*** Opening Available records ***

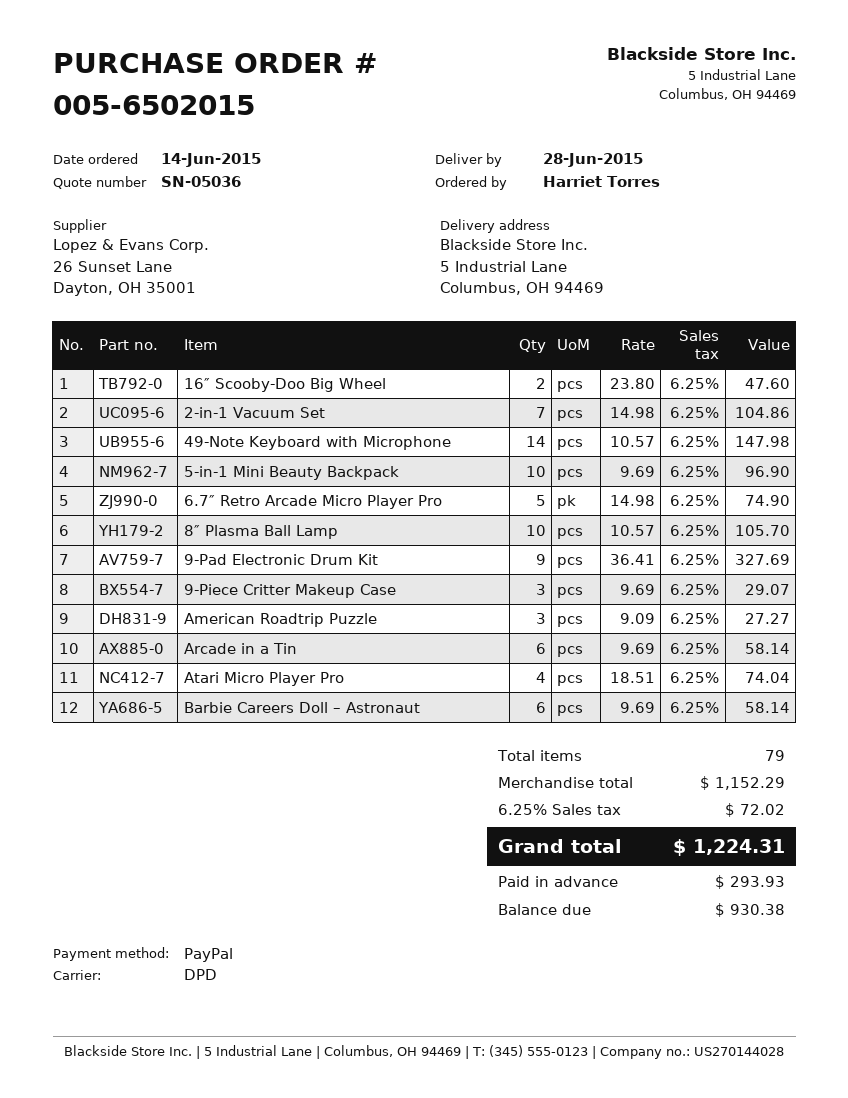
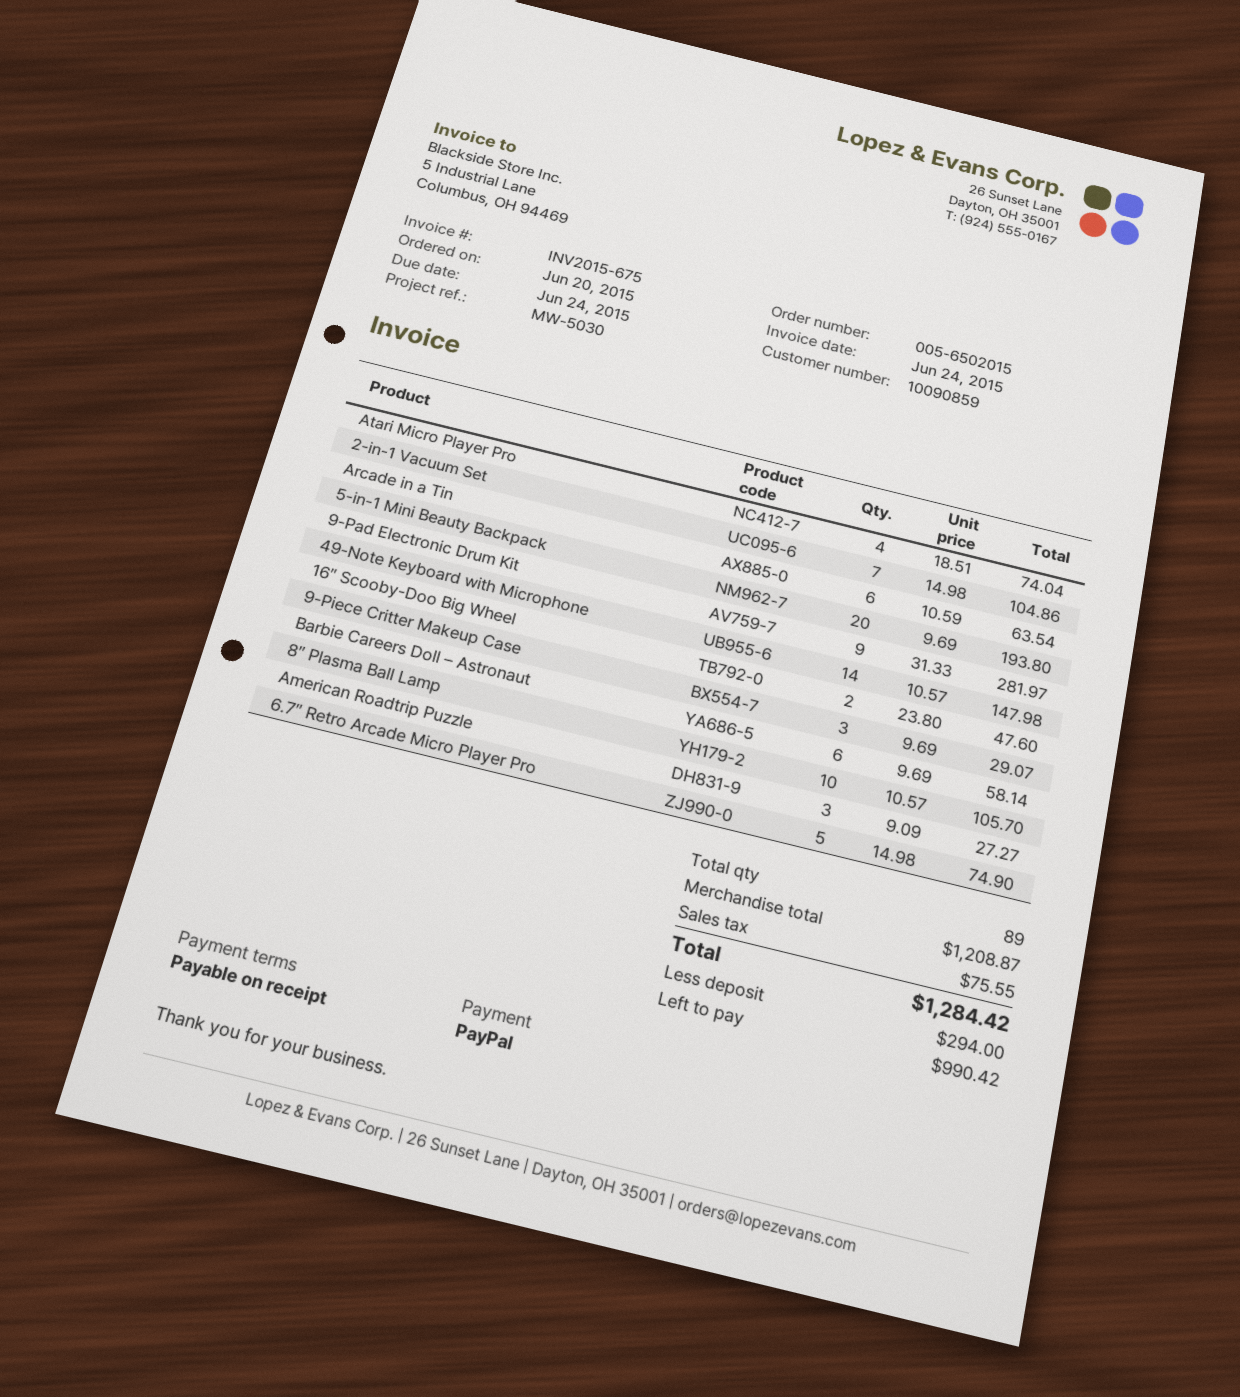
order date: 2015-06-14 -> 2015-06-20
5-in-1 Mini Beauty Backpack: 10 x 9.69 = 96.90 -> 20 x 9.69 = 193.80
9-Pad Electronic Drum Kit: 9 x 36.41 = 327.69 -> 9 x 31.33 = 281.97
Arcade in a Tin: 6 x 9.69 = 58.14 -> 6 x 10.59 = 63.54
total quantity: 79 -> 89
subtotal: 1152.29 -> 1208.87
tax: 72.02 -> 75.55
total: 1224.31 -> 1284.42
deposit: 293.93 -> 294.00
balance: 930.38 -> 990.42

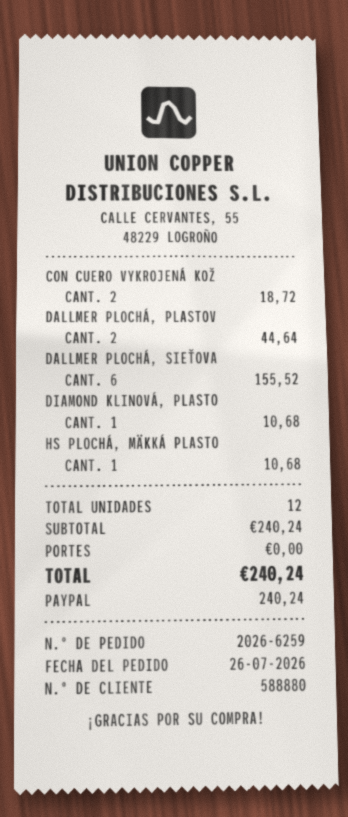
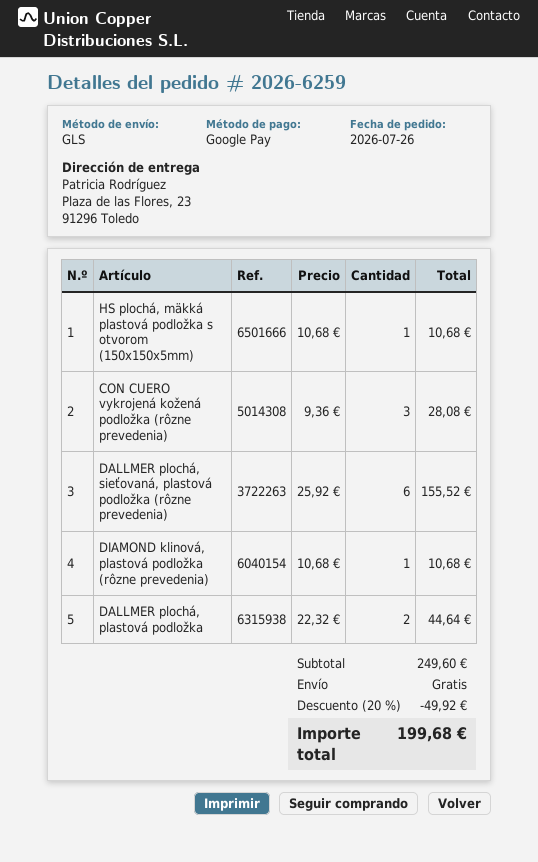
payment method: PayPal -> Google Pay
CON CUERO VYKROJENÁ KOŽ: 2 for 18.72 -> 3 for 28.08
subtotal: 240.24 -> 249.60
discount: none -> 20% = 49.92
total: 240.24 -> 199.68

*** Closing Available records ***
*** Opening Available records ***

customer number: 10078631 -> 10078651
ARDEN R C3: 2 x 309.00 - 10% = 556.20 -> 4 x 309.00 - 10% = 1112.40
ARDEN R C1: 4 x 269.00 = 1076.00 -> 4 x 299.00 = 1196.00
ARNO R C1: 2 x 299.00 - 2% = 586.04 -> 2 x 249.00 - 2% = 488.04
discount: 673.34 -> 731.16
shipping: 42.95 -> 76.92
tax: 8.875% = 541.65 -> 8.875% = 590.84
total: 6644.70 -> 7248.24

*** Closing Available records ***

Apply a filter for "discount" to the data above, then copy each line that matches.

discount: none -> 20% = 49.92
discount: 673.34 -> 731.16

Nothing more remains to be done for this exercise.